THERMOS 10: Introduction to Hunter Deely

This is the introduction to a special issue of THERMOS, dedicated to Hunter Deely’s poetry and memory. We’ll publish the whole issue online in coming weeks. It’s an honor to be able to do so. — AS



Introduction to Hunter Deely


On the final day of the only class I ever had with Hunter Deely, we sat outside on the academic quad at Tulane University. It was late April, a few days after Hunter’s 22nd birthday, and the weather was gorgeous enough to eclipse the formal nature of our surroundings. His had been a tremendous class, full of impressive and various poets, all of whom had written memorably in the preceding months. I was eager to hear what plans they had for writing poetry during the rest of their lives, and asked them to each give a statement on the matter before we disbanded for the summer. Perhaps they were thrown off guard by my request that they think of anything other than the beautiful spring day: as we went around the circle, we heard a series of uncharacteristically muted statements. Some hoped to work on prose over the summer, others intended to write daily in a journal, one hoped to take some time off from writing, and a couple offered vague ambitions to perhaps apply for MFAs in a few years. Then it was Hunter’s turn, and he said “I want to be one of the all-time greats.” That’s all he said. It was not a hubristic statement, it was a practical ambition, and I don’t believe anyone there felt that it was ridiculous of him to say so. I believe we all believed him, and felt he would meet that goal. That he won’t is the single greatest regret I have at this point in my life.



*



What strikes me most about Hunter’s poems is their sheer achievement. Generally, of course, but also relative to age: that all but the last of these poems were written by someone not yet 22. For more than a decade, I’ve been either a young poet myself, a teacher of young poets, or both – I’ve worked with and among hundreds of poets at the same age and at the same point in their education as Hunter was when he died. Many have been extremely talented, many have written admirable, accomplished poems or groups of poems, many have demonstrated the spirit & the drive to be interesting, even exceptional poets. But none, by the age of 22, approached a body of work as realized and impressive as Hunter’s.


I sincerely expected to read his new poems for the remainder of my life. I looked forward to following the trajectory of his development, to conversing with him as he moved in new directions, and to being forced (as I have many times in preparing this collection) by his example to reconsider my own aesthetic direction. I felt fortunate to have stumbled, early in my teaching career, upon a student who I might soon consider my peer.


I did not know that he was addicted to heroin, though reading his poems today, it is painfully apparent. What would I have done, had I known? What would anyone have done? Aside from treating them like fellow humans, what can anyone do about another’s difficulties?
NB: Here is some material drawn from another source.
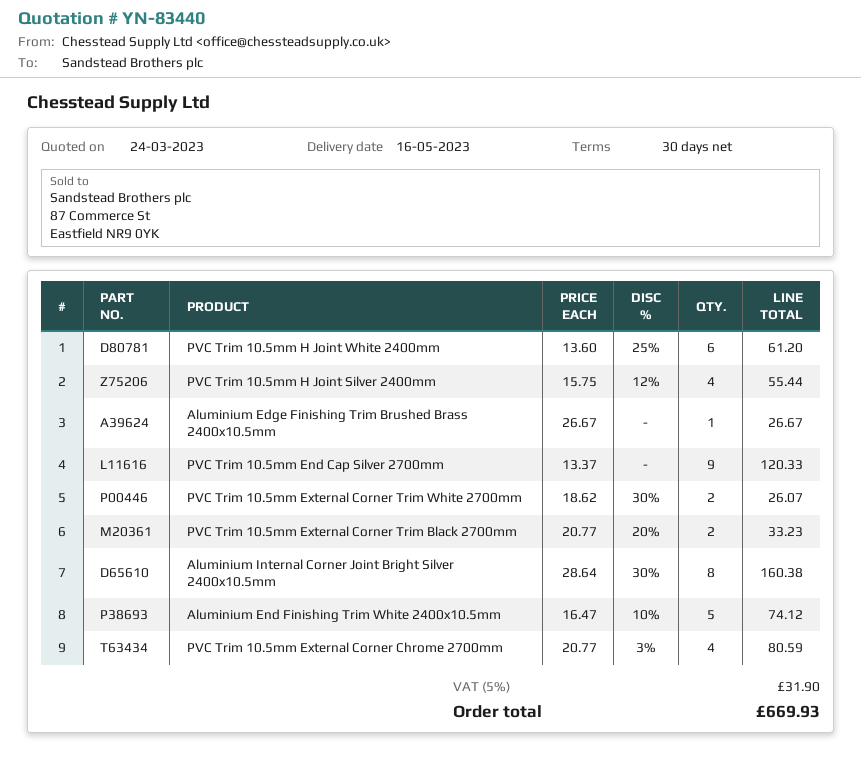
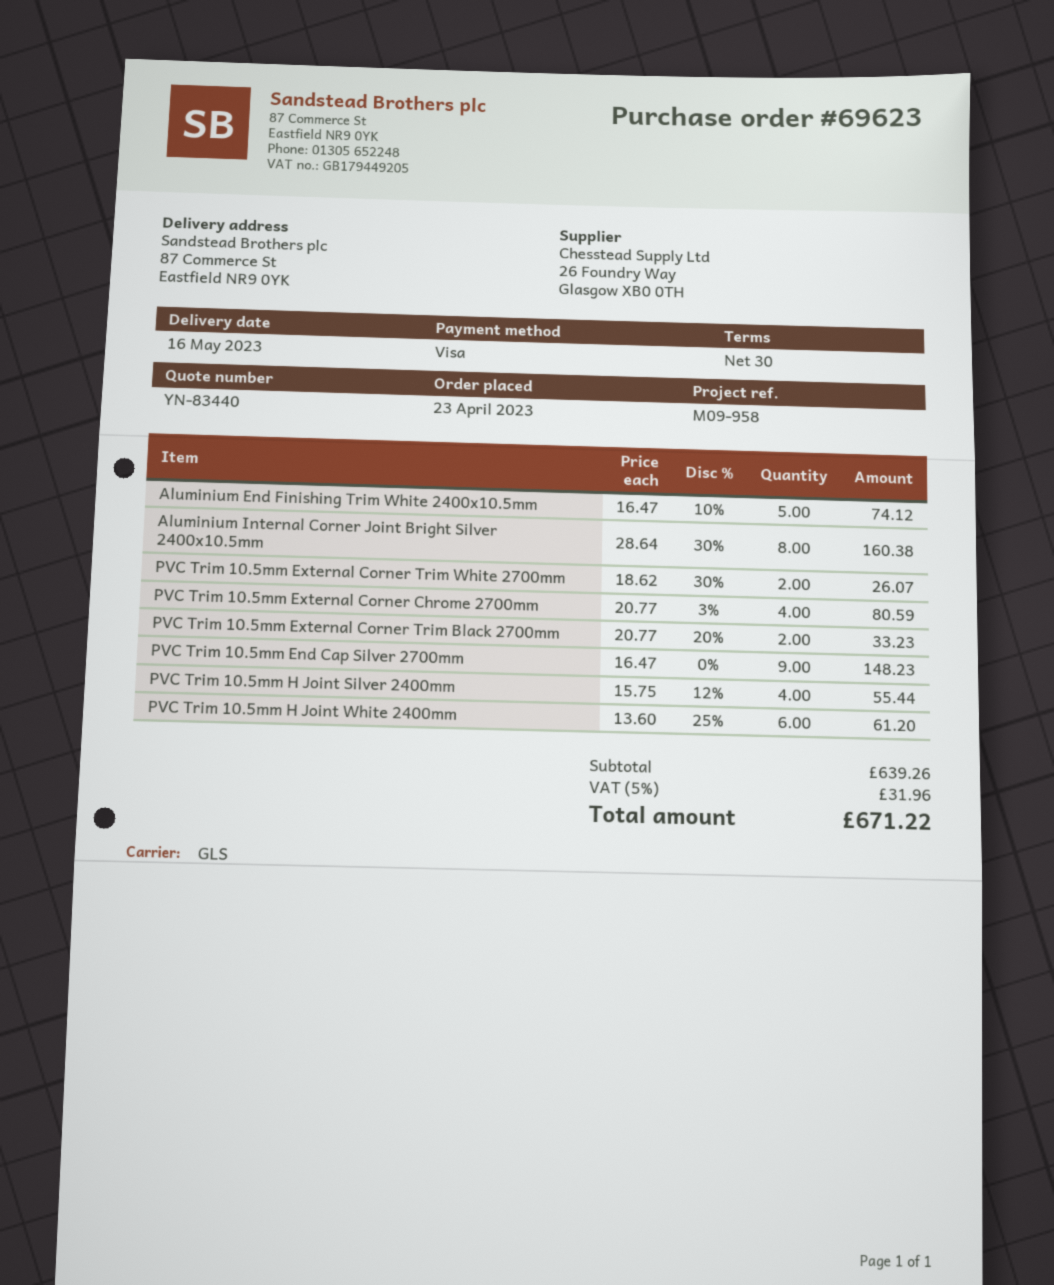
Aluminium Edge Finishing Trim Brushed Brass 2400x10.5mm: 1 x 26.67 = 26.67 -> none
PVC Trim 10.5mm End Cap Silver 2700mm: 9 x 13.37 = 120.33 -> 9 x 16.47 = 148.23
tax: 5% = 31.90 -> 5% = 31.96
total: 669.93 -> 671.22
Nevertheless, I resent the guidelines, official and unofficial, that prevent students and teachers from talking about things like addiction. That restrict such conversations to therapy sessions, rehab centers, and twelve-step programs. I would have liked to talk to Hunter about heroin. I would have liked to have been able to do so.



*



How do you mourn a student? I mean: how do you mourn one who has been your student?


The term itself is belittling, hierarchical. It creates an unnecessary and even harmful gap into which the humanity of the learner vanishes. Sixty-five years ago, when Theodore Roethke wrote a poem called “Elegy for Jane” in honor of a deceased student, he managed (while surely meaning well) to express many of the terms that seem to have made this gap an officially necessary thing. “Neither father nor lover,” Roethke nevertheless posits Jane not as an autonomous being, a learner and a human, but rather as a kind of nervous bird, someone who can be seen only in terms of something else, and thereby possessed.


Of course this is problematic and unhelpful. Perhaps the complexity of the problem, and of our ability to respond, has increased since 1950, perhaps not. I do believe there is a generational shift underway in the universities, that the way we teach today in creative writing classrooms is not necessarily continuous with the way we were taught even fifteen years ago, let alone fifty.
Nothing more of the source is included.